Michael Bilerman - Analyst
And then, last question on -- I guess it ties to the capital side. And certainly appreciate enlarging the [disposition] program up to $215 million in order to fund some of the uses that you have already started this year. Are you thinking about maybe sort of testing the market with more assets, so that if it takes more time for the market to turn around to where you think it should, that you can fund this growth that you want to do and have the assets at the ready to do it, so that you're not going to get yourself in a further box about having opportunities that you view as very attractive, but not having access to equity capital to fund it?

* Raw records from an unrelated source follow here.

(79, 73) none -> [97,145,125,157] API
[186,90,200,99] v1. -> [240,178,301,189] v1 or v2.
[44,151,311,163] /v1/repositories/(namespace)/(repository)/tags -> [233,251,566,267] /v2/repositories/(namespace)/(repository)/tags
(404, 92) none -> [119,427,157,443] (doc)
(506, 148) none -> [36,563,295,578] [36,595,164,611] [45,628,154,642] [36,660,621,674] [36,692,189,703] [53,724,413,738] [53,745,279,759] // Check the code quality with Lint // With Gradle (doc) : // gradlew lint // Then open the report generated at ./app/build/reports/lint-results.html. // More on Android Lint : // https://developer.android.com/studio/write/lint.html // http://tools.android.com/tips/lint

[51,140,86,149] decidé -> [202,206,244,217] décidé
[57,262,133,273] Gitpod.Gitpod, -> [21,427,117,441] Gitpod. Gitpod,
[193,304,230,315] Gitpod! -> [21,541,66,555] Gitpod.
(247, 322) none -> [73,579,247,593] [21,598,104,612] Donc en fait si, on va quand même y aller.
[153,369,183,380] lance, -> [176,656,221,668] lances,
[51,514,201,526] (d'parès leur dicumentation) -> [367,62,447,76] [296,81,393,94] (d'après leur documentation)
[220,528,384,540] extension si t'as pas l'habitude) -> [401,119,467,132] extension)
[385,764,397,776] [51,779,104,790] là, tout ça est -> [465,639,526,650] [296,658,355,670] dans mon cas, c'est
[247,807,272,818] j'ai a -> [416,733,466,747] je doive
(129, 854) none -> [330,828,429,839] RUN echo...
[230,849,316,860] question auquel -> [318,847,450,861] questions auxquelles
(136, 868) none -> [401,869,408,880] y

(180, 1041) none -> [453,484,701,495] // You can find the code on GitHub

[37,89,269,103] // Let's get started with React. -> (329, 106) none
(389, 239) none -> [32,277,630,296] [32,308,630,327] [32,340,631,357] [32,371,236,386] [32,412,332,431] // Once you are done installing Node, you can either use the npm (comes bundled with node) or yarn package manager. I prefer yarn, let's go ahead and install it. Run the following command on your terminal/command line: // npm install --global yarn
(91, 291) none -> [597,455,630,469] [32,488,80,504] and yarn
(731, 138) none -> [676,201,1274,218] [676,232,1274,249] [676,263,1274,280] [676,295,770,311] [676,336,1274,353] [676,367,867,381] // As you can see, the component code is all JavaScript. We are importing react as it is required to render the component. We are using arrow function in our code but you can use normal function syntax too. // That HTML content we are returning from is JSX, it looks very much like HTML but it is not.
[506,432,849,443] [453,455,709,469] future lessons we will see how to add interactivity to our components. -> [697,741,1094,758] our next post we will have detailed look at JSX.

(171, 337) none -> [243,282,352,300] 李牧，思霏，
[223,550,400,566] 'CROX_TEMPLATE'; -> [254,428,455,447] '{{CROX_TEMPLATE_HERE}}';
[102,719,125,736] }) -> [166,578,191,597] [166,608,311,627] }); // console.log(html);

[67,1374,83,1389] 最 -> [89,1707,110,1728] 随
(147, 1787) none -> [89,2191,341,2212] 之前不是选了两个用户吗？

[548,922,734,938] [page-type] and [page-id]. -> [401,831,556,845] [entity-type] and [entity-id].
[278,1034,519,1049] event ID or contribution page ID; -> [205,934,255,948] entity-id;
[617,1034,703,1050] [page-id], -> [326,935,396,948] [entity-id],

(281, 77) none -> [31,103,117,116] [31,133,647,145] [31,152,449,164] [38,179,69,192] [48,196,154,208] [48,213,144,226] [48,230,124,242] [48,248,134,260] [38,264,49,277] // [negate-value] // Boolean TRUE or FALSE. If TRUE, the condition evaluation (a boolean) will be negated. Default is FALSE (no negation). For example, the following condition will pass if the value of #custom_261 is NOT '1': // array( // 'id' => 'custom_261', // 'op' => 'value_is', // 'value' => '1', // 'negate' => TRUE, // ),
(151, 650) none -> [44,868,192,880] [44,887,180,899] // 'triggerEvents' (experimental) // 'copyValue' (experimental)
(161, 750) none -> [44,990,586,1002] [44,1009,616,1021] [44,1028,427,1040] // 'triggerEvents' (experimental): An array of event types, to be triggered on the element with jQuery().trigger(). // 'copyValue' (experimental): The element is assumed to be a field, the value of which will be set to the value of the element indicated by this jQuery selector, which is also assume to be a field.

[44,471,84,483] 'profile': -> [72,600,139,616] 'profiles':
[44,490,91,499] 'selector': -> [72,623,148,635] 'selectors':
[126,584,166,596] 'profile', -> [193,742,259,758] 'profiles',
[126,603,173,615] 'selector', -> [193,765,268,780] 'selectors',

So test the market with $500 million of assets, and pull the trigger if you need to, or else an equity overhang becomes even larger when we enter 2014 and you have another $200 million to $300 million of acquisitions or development that you want to embark on on the multifamily side.
So I'm just trying to think about where your head is at in terms of dispositions in lieu of common equity at what would be very low-multiple high cap rate today.
Mitchell Hersh - President and CEO
I think it's an extremely intelligent question.
We are looking at some significant, what I'll call, portfolio disposition opportunities. We have to be careful. There are lots of moving parts to those sorts of acquisitions. But we've identified certain of our, what I'll call, asset acquisition group that we think we can generate what I'll call a programmatic acquisition opportunity in some of our secondary markets. And when I say "secondary," it's not that I'm calling them inferior. I'm saying secondary in terms of our core.
What we're not looking at selling is Jersey (technical difficulty) the redundancy, we have the best in class in Roseland.
And so, thank you all for joining today's call. And we certainly look forward to reporting to you again next quarter and seeing many of you at NAREIT in Chicago in June.
Thank you again. Good day.
Operator
Ladies and gentlemen, that does conclude today's call. Thank you for your participation.